Demystifying the Risks: A Comprehensive Guide to Buying a Short Sale Home

In the world of real estate, the term ‘short sale’ often sends a thrill of excitement through potential buyers. It’s the promise of a great deal, a bargain too good to pass up. But is it really as rosy as it seems?

While short sales can indeed be a golden opportunity, they’re also fraught with potential pitfalls. They’re not for the faint-hearted or the unprepared. This article will delve into the risks associated with buying a short sale home, equipping you with the knowledge you need to navigate this complex terrain.

So, if you’re considering a short sale purchase, stick around. It’s time to uncover the truth behind the allure, and understand if it’s the right path for you.

Risks of Buying a Short Sale Home

Definition of a Short Sale

A ‘short sale’ refers to a scenario where a homeowner sells their property for a price less than the amount they owe on the mortgage. The term ‘short’ describes the gap between the home’s selling price and the remaining mortgage obligation. Lenders agree to these transactions to avoid the lengthy and costly process of foreclosure.

Circumstances Leading to a Short Sale

Common Instances leading to a short sale include economic hardship, declining property values, or an unexpected life event like job loss or medical emergencies. In these situations, homeowners find it difficult to keep up with their mortgage payments. Opting for a short sale can save them from foreclosure, although it’s complemented by numerous risks for the buyers.


However, buyers may face the risks of buying a short sale home, and it is important to understand what these risks are. For instance, short sale properties often require significant repairs; lenders typically sell ‘as-is,’ meaning they won’t pay for any home improvements. Paperwork for short sales can also be particularly complex, leading to long wait times, while approval for these sales is not guaranteed. Plus, there may be additional loans or liens on the property that buyers will have to navigate. It’s therefore critical to evaluate these risks before deciding on a short sale home.

Risks Involved in Buying a Short Sale Home

Following the examination of the short sale concept, it’s essential to explore the risks of buying a short sale home more in-depth. As potential buyers, one must weigh these risks carefully to avoid unforeseen disappointments and financial setbacks.

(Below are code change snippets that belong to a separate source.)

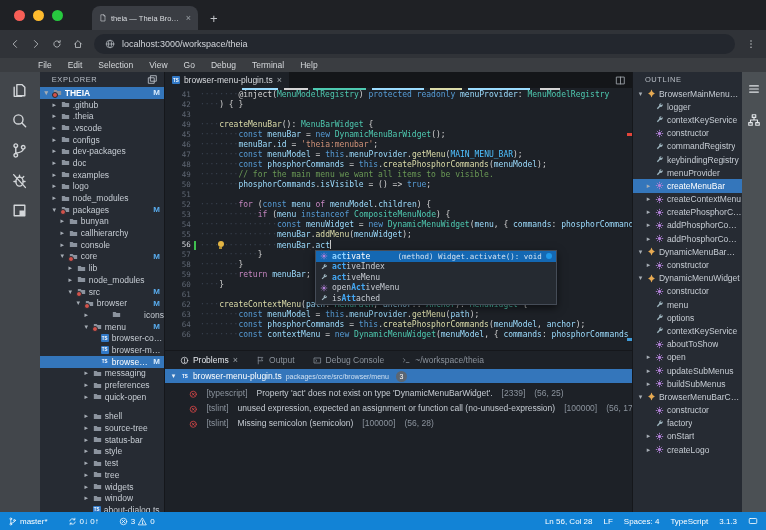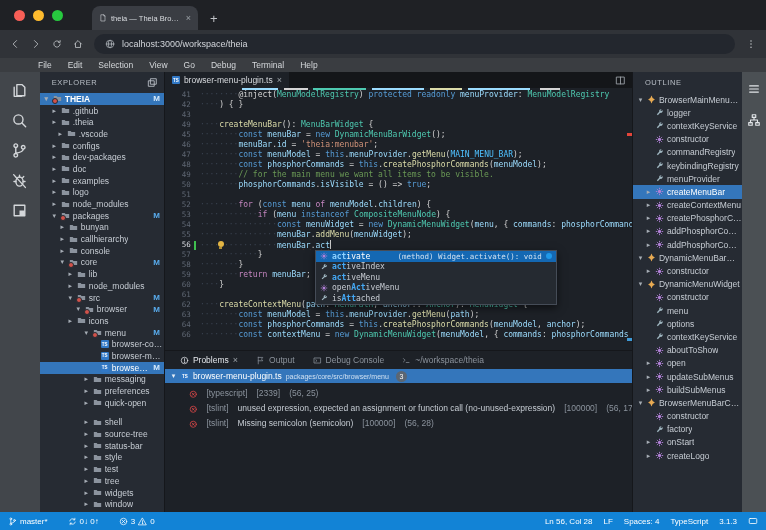--- a/index.html
+++ b/index.html
@@ -21,21 +21,21 @@
   .navic{color:#c4c7cb;font-size:11px;line-height:11px;}
   .urlpill{flex:1;height:20px;background:#23272e;border-radius:10px;display:flex;align-items:center;gap:7px;padding:0 11px;color:#d2d5da;font-size:9px;}
   .urlpill .ic{width:10px;height:10px;color:#aab0b6;}
   
   .menubar{height:14px;background:#3a3d41;display:flex;align-items:center;padding-left:30px;font-size:8.5px;color:#d5d8db;}
   .menubar span{padding:0 8px;}
   .main{display:flex;height:440px;}
   .abar{width:40px;background:#42464b;display:flex;flex-direction:column;align-items:center;padding-top:10px;gap:13px;}
   .abar .ic{width:17px;height:17px;color:#d4d7da;}
   .explorer{width:125px;background:#262b33;display:flex;flex-direction:column;overflow:hidden;border-right:1px solid #15171b;}
-  .phead{height:21px;display:flex;align-items:center;padding:0 6px 0 12px;font-size:7.5px;letter-spacing:.6px;color:#b9bfc7;flex:0 0 auto;}
+  .phead{height:15px;display:flex;align-items:center;padding:0 6px 0 12px;font-size:7.5px;letter-spacing:.6px;color:#b9bfc7;flex:0 0 auto;}
   .phead .sp{flex:1;}
   .phead .ic{width:11px;height:11px;color:#b9bfc7;}
   .tree{flex:1;overflow:hidden;font-size:8.5px;color:#c7cdd4;}
   .trow{height:11.7px;display:flex;align-items:center;gap:3px;white-space:nowrap;overflow:hidden;}
   .trow.sel{background:#3476bb;color:#fff;}
   .trow.bold{font-weight:bold;}
   .arrow{width:7px;font-size:7px;color:#a6adb5;text-align:center;flex:0 0 auto;}
   .fold{position:relative;width:9px;height:9px;color:#8b939e;}
   .gitdot{position:absolute;left:-1px;bottom:-1px;width:4px;height:4px;border-radius:50%;background:#d2524a;border:1px solid #262b33;}
   .tsbox{width:8px;height:8px;background:#3178c6;color:#fff;font-size:4.5px;font-weight:bold;display:inline-flex;align-items:center;justify-content:center;border-radius:1px;flex:0 0 auto;}
@@ -251,21 +251,21 @@
           </div>
           <div class="trow" style="padding-left: 11px;">
             <span class="arrow">▸</span>
             <span class="ic fold">
               <svg viewBox="0 0 16 16" fill="currentColor">
                 <path d="M1.5 3.5h5L8 5.5h6.5v7h-13z"></path>
               </svg>
             </span>
             <span class="tlabel">.theia</span>
           </div>
-          <div class="trow" style="padding-left: 17px;">
+          <div class="trow" style="padding-left: 11px;">
             <span class="arrow">▸</span>
             <span class="ic fold">
               <svg viewBox="0 0 16 16" fill="currentColor">
                 <path d="M1.5 3.5h5L8 5.5h6.5v7h-13z"></path>
               </svg>
             </span>
             <span class="tlabel">.vscode</span>
           </div>
           <div class="trow" style="padding-left: 11px;">
             <span class="arrow">▸</span>
@@ -403,21 +403,21 @@
             <span class="arrow">▾</span>
             <span class="ic fold">
               <svg viewBox="0 0 16 16" fill="currentColor">
                 <path d="M1.5 3.5h5L8 5.5h6.5v7h-13z"></path>
               </svg>
               <span class="gitdot"></span>
             </span>
             <span class="tlabel">browser</span>
             <span class="badgeM">M</span>
           </div>
-          <div class="trow" style="padding-left: 27px;">
+          <div class="trow" style="padding-left: 43px; justify-content: space-between;">
             <span class="arrow">▸</span>
             <span class="ic fold">
               <svg viewBox="0 0 16 16" fill="currentColor">
                 <path d="M1.5 3.5h5L8 5.5h6.5v7h-13z"></path>
               </svg>
             </span>
             <span class="tlabel">icons</span>
           </div>
           <div class="trow" style="padding-left: 43px;">
             <span class="arrow">▾</span>
@@ -698,20 +698,21 @@
           </div>
         <div id="perrs">
             <div class="perr">
               <span class="ic">
                 <svg viewBox="0 0 16 16" fill="none" stroke="currentColor" stroke-width="1.3" stroke-linecap="round" stroke-linejoin="round">
                   <circle cx="8" cy="8" r="5.8"></circle>
                   <path d="m5.8 5.8 4.4 4.4M10.2 5.8l-4.4 4.4"></path>
                 </svg>
               </span>
               <span class="pmeta">[typescript]</span>
+              <span>Property 'act' does not exist on type 'DynamicMenuBarWidget'.</span>
               <span class="pmeta">[2339]</span>
               <span class="pmeta">(56, 25)</span>
             </div>
             <div class="perr">
               <span class="ic">
                 <svg viewBox="0 0 16 16" fill="none" stroke="currentColor" stroke-width="1.3" stroke-linecap="round" stroke-linejoin="round">
                   <circle cx="8" cy="8" r="5.8"></circle>
                   <path d="m5.8 5.8 4.4 4.4M10.2 5.8l-4.4 4.4"></path>
                 </svg>
               </span>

Unpredictability and Uncertainty of Short Sales

Diving into the pool of short sales, buyers encounter the murky waters of unpredictability and uncertainty. Banks often hold the power to approve or disapprove the sale, adding an extra layer of unpredictability to the process. This uncertain nature extends to timelines, as well. Buyers may wait months for a response from the bank. By then, they may lose out on other opportunities in a fast-moving real estate market. For example, a buyer interested in a short sale property in a desirable location like Manhattan may miss out on an alternate property in the same area because they’re waiting on a bank’s decision.

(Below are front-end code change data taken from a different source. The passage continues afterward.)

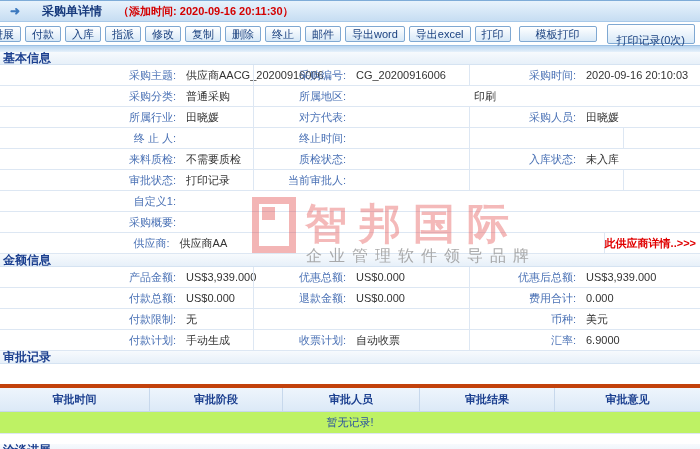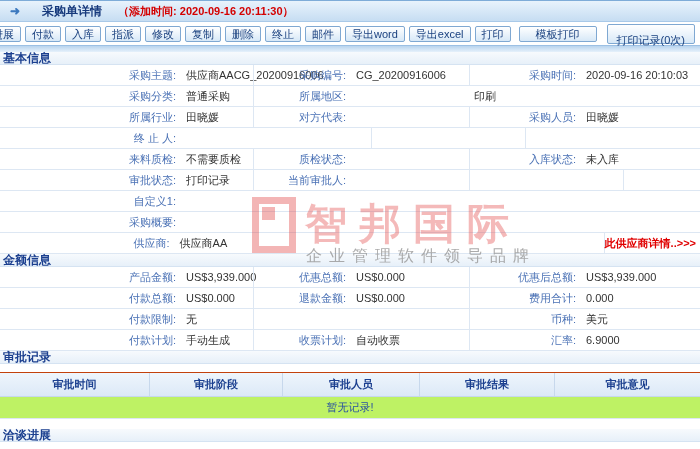--- a/index.html
+++ b/index.html
@@ -57,21 +57,21 @@
   .c-v2 { width:118px; }
   .c-l3 { width:112px; }
   .c-v3 { flex:1; }
   .c-e1 { width:154px; }
   .c-e2 { flex:1; }
   .c-vf { flex:1; }
   .c-vs { width:445px; }
   .c-link { flex:1; text-align:right; padding-right:4px; color:#e00000; font-weight:bold; cursor:pointer; white-space:nowrap; }
 
   
-  .apv-table { margin-top:8px; border-top:1px solid #c2410c; }
+  .apv-table { margin-top:20px; border-top:4px solid #c2410c; }
   .apv-head {
     display:flex; height:24px; line-height:23px;
     background:linear-gradient(#eef5fc,#dce9f7);
     border-bottom:1px solid #c7d8ec;
   }
   .apv-hcell {
     text-align:center; font-weight:bold; color:#1b3f8f; font-size:11px;
     border-right:1px solid #c7d8ec;
   }
   .apv-hcell:last-child { border-right:none; }
@@ -154,20 +154,21 @@
         <div class="fl c-l1">所属行业:</div>
         <div class="fv c-v1">田晓媛</div>
         <div class="fl c-l2 bl">对方代表:</div>
         <div class="fv c-v2"></div>
         <div class="fl c-l3 bl">采购人员:</div>
         <div class="fv c-v3">田晓媛</div>
       </div>
       <div class="frow">
         <div class="fl c-l1">终 止 人:</div>
         <div class="fv c-v1"></div>
+        <div class="fl c-l2 bl">终止时间:</div>
         <div class="fv c-v2"></div>
         <div class="fv c-e1 bl"></div>
         <div class="fv c-e2 bl"></div>
       </div>
       <div class="frow">
         <div class="fl c-l1">来料质检:</div>
         <div class="fv c-v1">不需要质检</div>
         <div class="fl c-l2 bl">质检状态:</div>
         <div class="fv c-v2"></div>
         <div class="fl c-l3 bl">入库状态:</div>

Potential for Increased Costs

Moving onto financial matters, the sweet initial price tag of a short sale home often disguises increased costs down the line. While savings on the initial sale price may look inviting, there can be additional costs in the form of unpaid taxes, unpaid homeowner association dues, and liens against the property.


For instance, a short sale home in Chicago priced at $200,000 might seem like a steal until buyers discover $15,000 in unpaid real estate taxes. Additionally, potential buyers might face extra expenses for legal advice or hiring a specialized real estate agent to navigate through the complexity of short sales.

Issues with the Home’s Condition

Issues with the property’s condition also dominate the list of risks when buying a short sale home. Buyers frequently acquire these properties “as-is,” which could translate to significant repair and rehab costs. From a sagging porch in an aged Victorian home in San Francisco to a leaking basement in an older bungalow in Toronto, the potential repairs are often wide-ranging and unpredictable. Thus, hiring a professional home inspector becomes a critical step in the buying process. This service, while another cost, may save thousands of dollars by uncovering hidden issues before the purchase.